Figure 1.

c407 activity in HeLa cells and Human nasal primary cells. (A) Whole cell patch-clamp experiments. Mean (SEM) CFTR-related current/voltage relationships obtained in HeLa cells stably expressing F508del-CFTR after 48 h incubation with NaCl 0.9% (empty circle, n = 5); c407 1 µM (grey circle, n = 14) and 10 µM (black circle, n = 9). Current densities normalized to cell capacitance (I_CFTR/C) were calculated as the differences between current values in the presence of CPT-cAMP 400 µM/IBMX 100 µM minus current values after inhibition with CFTRinh-172 5 µM. (B) Summary of the mean CFTR current amplitudes recorded at − 60 mV and normalized to cell capacitance of the experiments in A. Results are also shown for Wild Type (WT) CFTR cells (black dotted; n = 10).
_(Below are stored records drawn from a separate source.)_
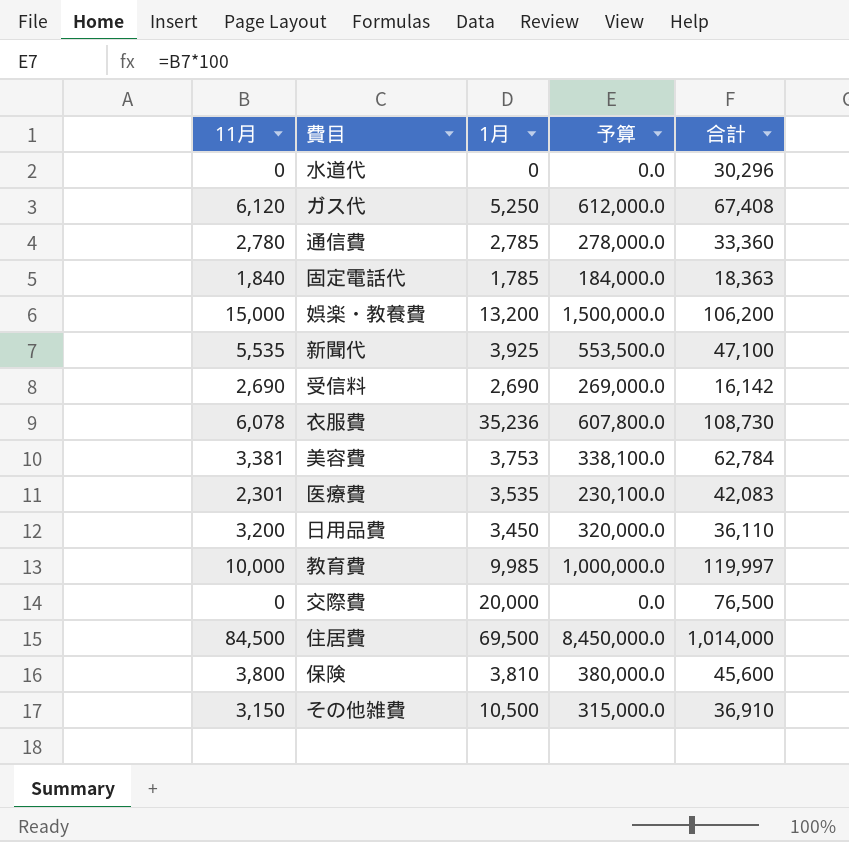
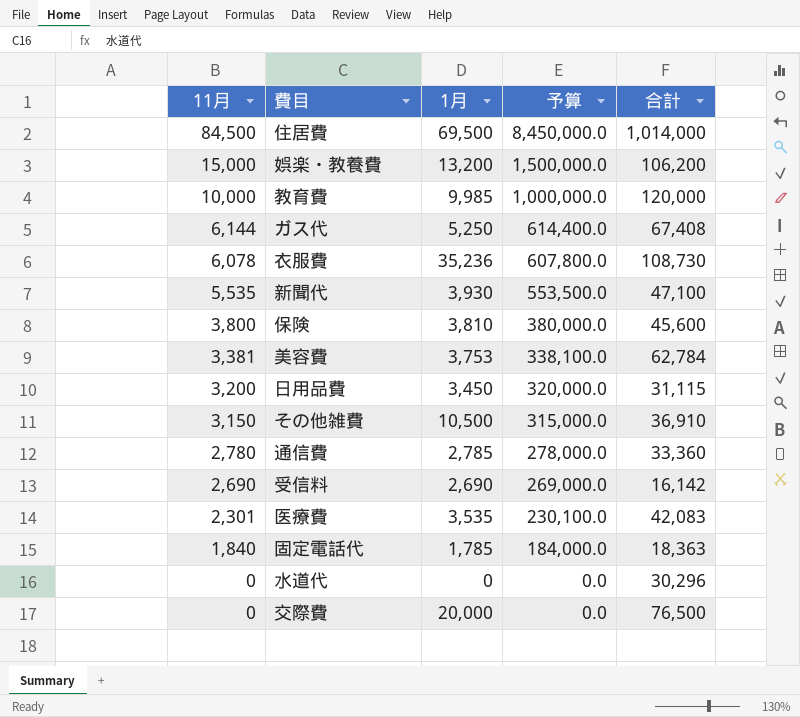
row order: none -> 11月 descending
教育費 | 合計: 119,997 -> 120,000
ガス代 | 11月: 6,120 -> 6,144
ガス代 | 予算: 612,000.0 -> 614,400.0
新聞代 | 1月: 3,925 -> 3,930
日用品費 | 合計: 36,110 -> 31,115

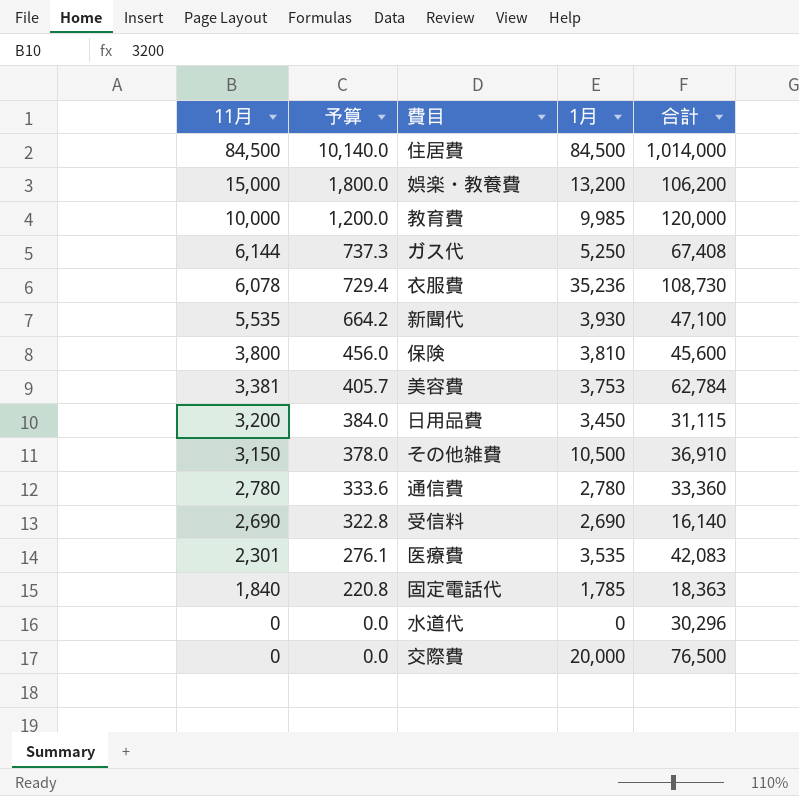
column 予算 | formula: [11月] * 100 -> [11月] * 0.12
column 予算 | position: 4 -> 2
住居費 | 1月: 69,500 -> 84,500
通信費 | 1月: 2,785 -> 2,780
受信料 | 合計: 16,142 -> 16,140

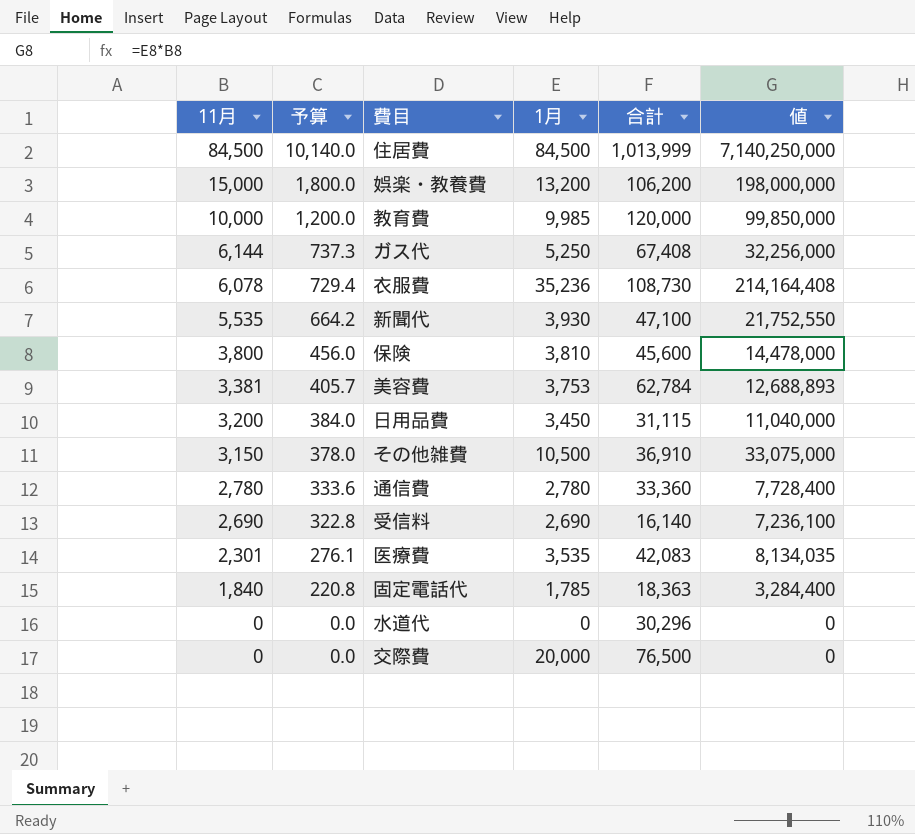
column 値 | formula: none -> [11月] * [1月]
住居費 | 合計: 1,014,000 -> 1,013,999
Wilcoxon-test statistics are shown. (C) Immunoblot of HeLa cells stably expressing F508del-CFTR after incubation with c407 at 10 µM for 48 h, and NaCl 0.9% as negative control. Arrows indicate CFTR immature core glycosylated band B and complex glycosylated mature band C. CFTR was immunoblotted with monoclonal CFTR antibody 660, at 1:1000. Representative experiments of n = 12. (D) Summary of CFTR expression quantification. CFTR expression is evaluated by the ratio C/B + C. The ratio is significantly higher in F508del-HeLa cells incubated with c407 at 10 µM (n = 12 different experiments) versus F508del-HeLa cells incubated with control water (n = 15); p = 0.015 (Wilcoxon non parametric test).